◆ **RECORDED INFORMATION**:
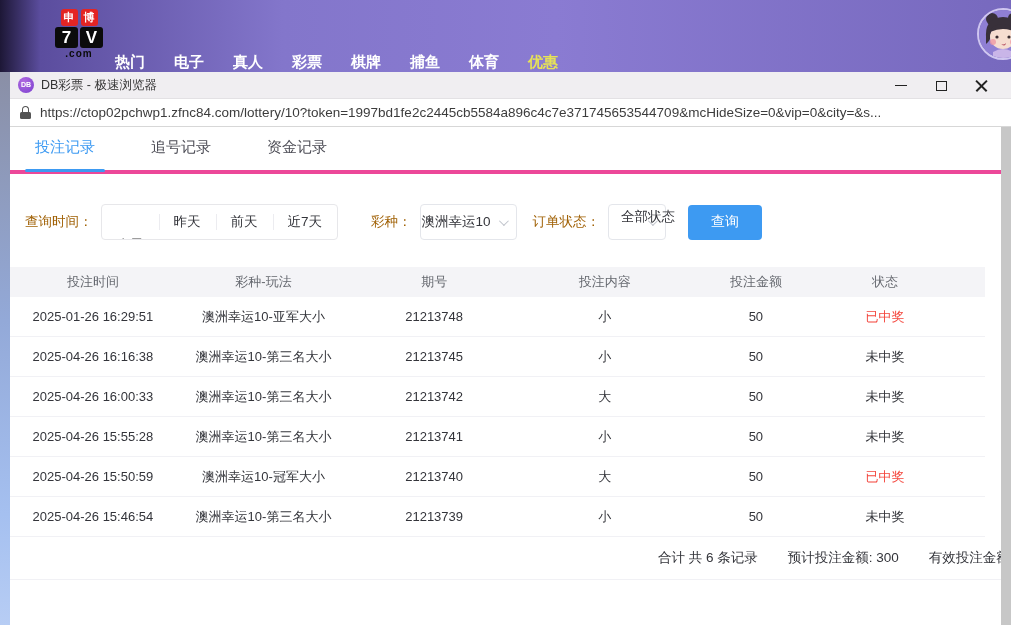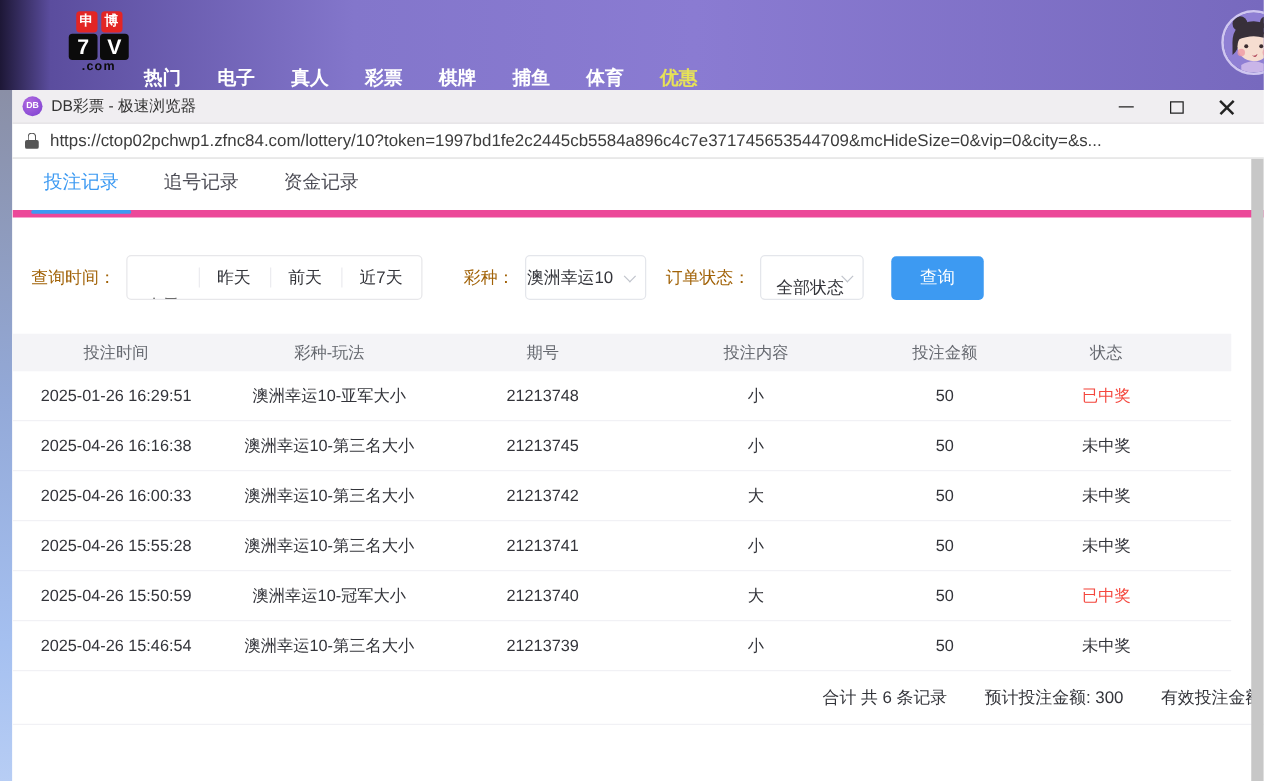--- a/index.html
+++ b/index.html
@@ -50,22 +50,22 @@
   .lock { position:relative; width:11px; height:13px; margin-right:9px; }
   .lock-body { position:absolute; left:0; bottom:0; width:11px; height:7px; background:#555; border-radius:1.5px; }
   .lock-shackle { position:absolute; left:2px; top:0; width:7px; height:8px; border:1.6px solid #555;
     border-bottom:none; border-radius:4px 4px 0 0; }
   .url-text { font-size:13.5px; color:#3c3c3c; white-space:nowrap; }
 
   
   .viewport { position:relative; width:1001px; height:498px; background:#fff; overflow:hidden; }
   .scrollbar { position:absolute; right:0; top:0; width:10px; height:498px; background:#c7c7c7; }
 
-  .tab-bar { position:relative; height:47px; border-bottom:6px solid #ec4899; display:flex;
-    align-items:center; padding-left:15px; gap:16px; }
+  .tab-bar { position:relative; height:47px; border-bottom:4px solid #ec4899; display:flex;
+    align-items:center; padding-left:15px; gap:36px; }
   .tab { position:relative; width:80px; text-align:center; font-size:15px; color:#4c4c55;
     height:47px; line-height:44px; cursor:pointer; }
   .tab.active { color:#3d9af2; }
   .tab.active::after { content:""; position:absolute; left:0; bottom:0; width:80px; height:3px;
     background:#3d9af2; border-radius:2px; }
 
   
   .filters { display:flex; align-items:center; margin:30px 0 0 15px; height:36px; }
   .f-label { font-size:13.5px; color:#a16207; margin-right:8px; }
   .time-group { display:flex; align-items:stretch; height:36px; border:1px solid #e7e7ea;
@@ -185,21 +185,21 @@
         <div class="time-opt">昨天</div>
         <div class="time-opt">前天</div>
         <div class="time-opt">近7天</div>
       </div>
       <span class="f-label" style="margin-left:33px;">彩种：</span>
       <div class="select-box" style="width:97px;">
         <span class="select-value">澳洲幸运10</span>
         <span class="chevron"></span>
       </div>
       <span class="f-label" style="margin-left:16px;">订单状态：</span>
-      <div class="select-box" style="width:83px; padding:0 24px 0 12px;align-items:flex-end;">
+      <div class="select-box" style="width:58px; padding:0 24px 10px 12px;">
         <span class="select-value">全部状态</span>
         <span class="chevron"></span>
       </div>
       <button class="search-btn" style="margin-left:22px;">查询</button>
     </div>
 
     <div class="table-wrap">
       <div class="grid-row thead">
         <div class="th">投注时间</div>
         <div class="th">彩种-玩法</div>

◆ **PROBLEM DESCRIPTION**: Show all of the lines above in which "span" is present.

◆ **OUTPUT**:
       <span class="f-label" style="margin-left:33px;">彩种：</span>
         <span class="select-value">澳洲幸运10</span>
         <span class="chevron"></span>
       <span class="f-label" style="margin-left:16px;">订单状态：</span>
         <span class="select-value">全部状态</span>
         <span class="chevron"></span>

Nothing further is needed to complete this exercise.